Paul grieved when he saw the churches he mid-wifed straying from the gospel of Christ. Paul was shocked when the Corinthians had become so inclusive as to embrace a man living with his father's wife; he set them straight and exhorted them to chuck the fellow out, to "hand this man over to Satan, so that the sinful nature may be destroyed and his spirit saved on the day of the Lord" (1 Corinthians 5:5) and then in the next book Paul instructs them to receive the repentant brother back into the church community, lest "such a one might be overwhelmed by excessive sorrow." (2 Corinthians 2:7)

The church is supposed to challenge us in our sin, not simply commiserate and say, "yeah, it's hard to live a righteous life." YES, it IS hard to live a righteous life - but we are called to make every effort.

If we do not hold to Biblical standards, what standards embrace? On what basis do we reject scripture and replace it with our own contemporary opinions? This is the church of what's happening now, riding the crest of the current trend and the current wave and about to smash into the eternal rocks on the shoreline.

The new Presiding Bishop Katharine Schori refuses to "waver in her stand for justice and inclusion of all people in the body of Christ.”

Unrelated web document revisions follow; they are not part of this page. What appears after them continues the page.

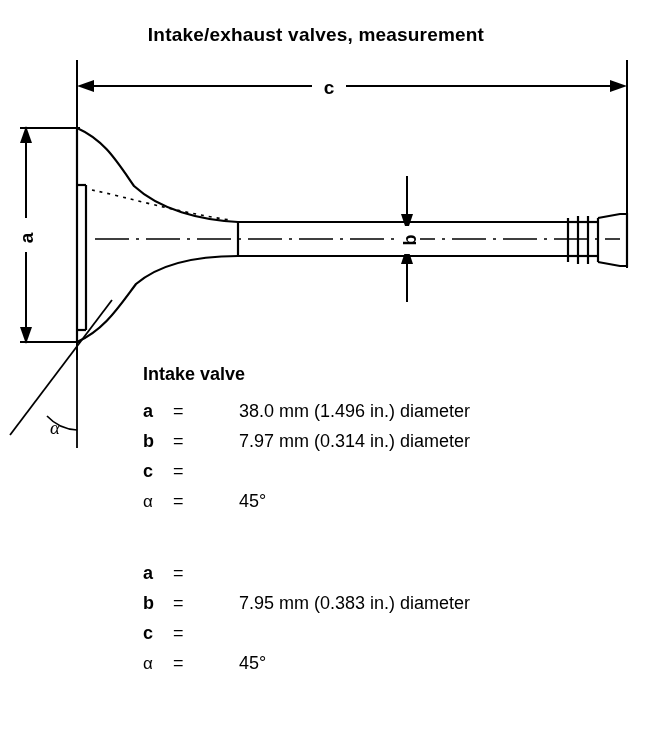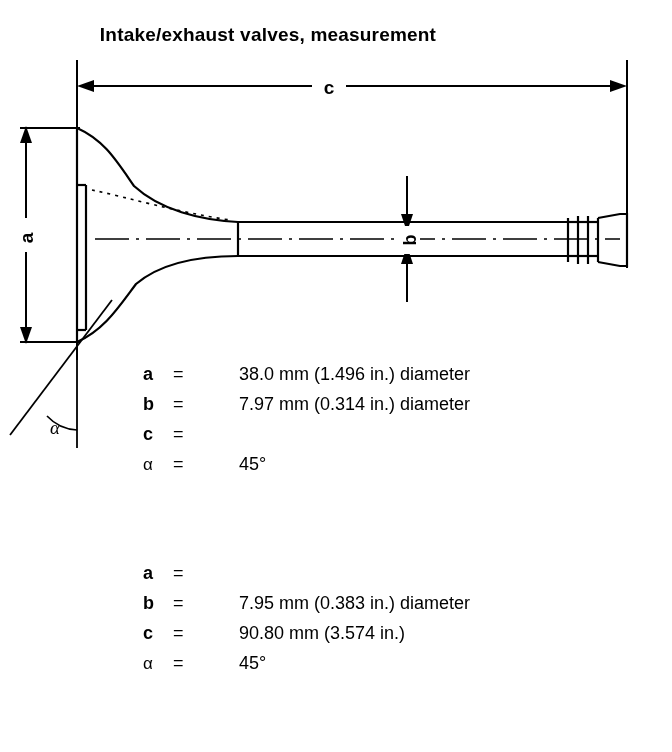"Intake/exhaust valves, measurement" .title { padding-left: none -> 48px }
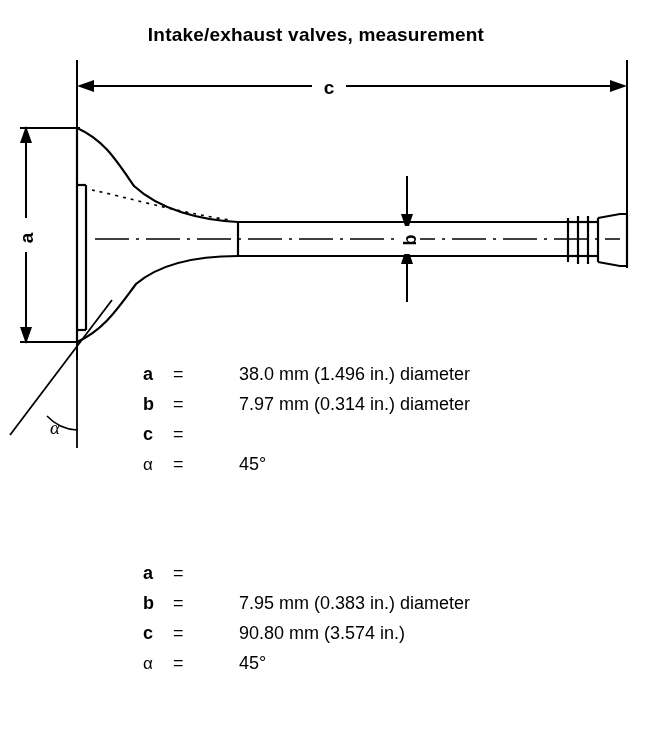"Intake valve" div.spec-heading { html: none -> <div>Intake valve</div> }
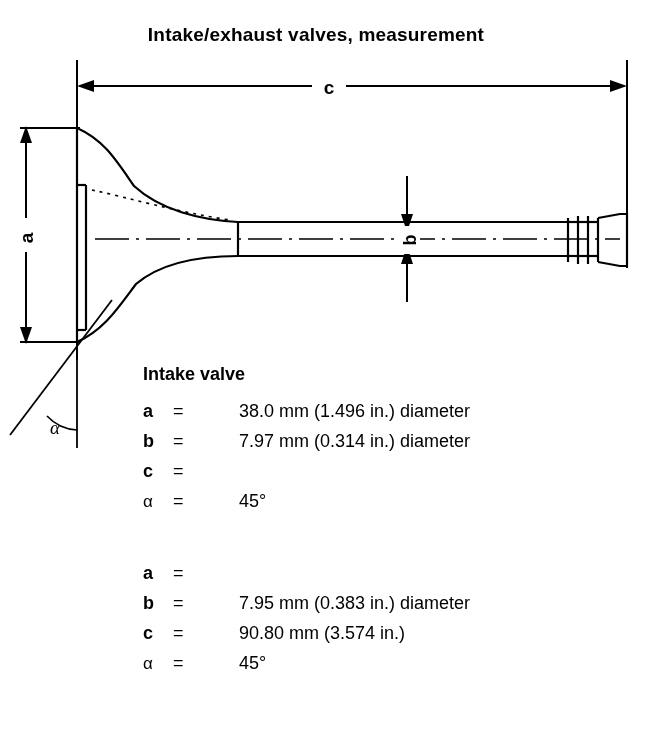"90.80 mm (3.574 in.)" span.spec-val { html: <span>90.80 mm (3.574 in.)</span> -> none }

Has she missed the point that the gospel of Christ is a gospel of grace, not justice? Is she actually asking for justice rather than grace? I hope not. Believe me, none of us want justice if we're offered mercy. Has she forgotten that Jesus doesn't preach an inclusive gospel? He says, "
Not everyone who says to Me, 'Lord, Lord,' will enter the kingdom of heaven, but he who does the will of My Father who is in heaven will enter. Many will say to Me on that day, 'Lord, Lord, did we not prophesy in Your name, and in Your name cast out demons, and in Your name perform many miracles?' And then I will declare to them, 'I never knew you; DEPART FROM ME, YOU WHO PRACTICE LAWLESSNESS.'" (Matthew 7:21-23; emphasis in the original).

On what basis do we receive the grace of God? By the atonement; by the perfect and precious Blood of Jesus, God incarnate, poured out for our sake. I know that there are many universalists who believe in Jesus (and I don't think believing that everyone will be saved is the unforgivable sin) but the Bible appears to teach otherwise. We stand on very dangerous ground when we rewrite scripture and widen the very gates that Jesus Himself described as "narrow" - it may be, at that point, that we've stopped standing within the gates at all. The broad way leads to a very different place.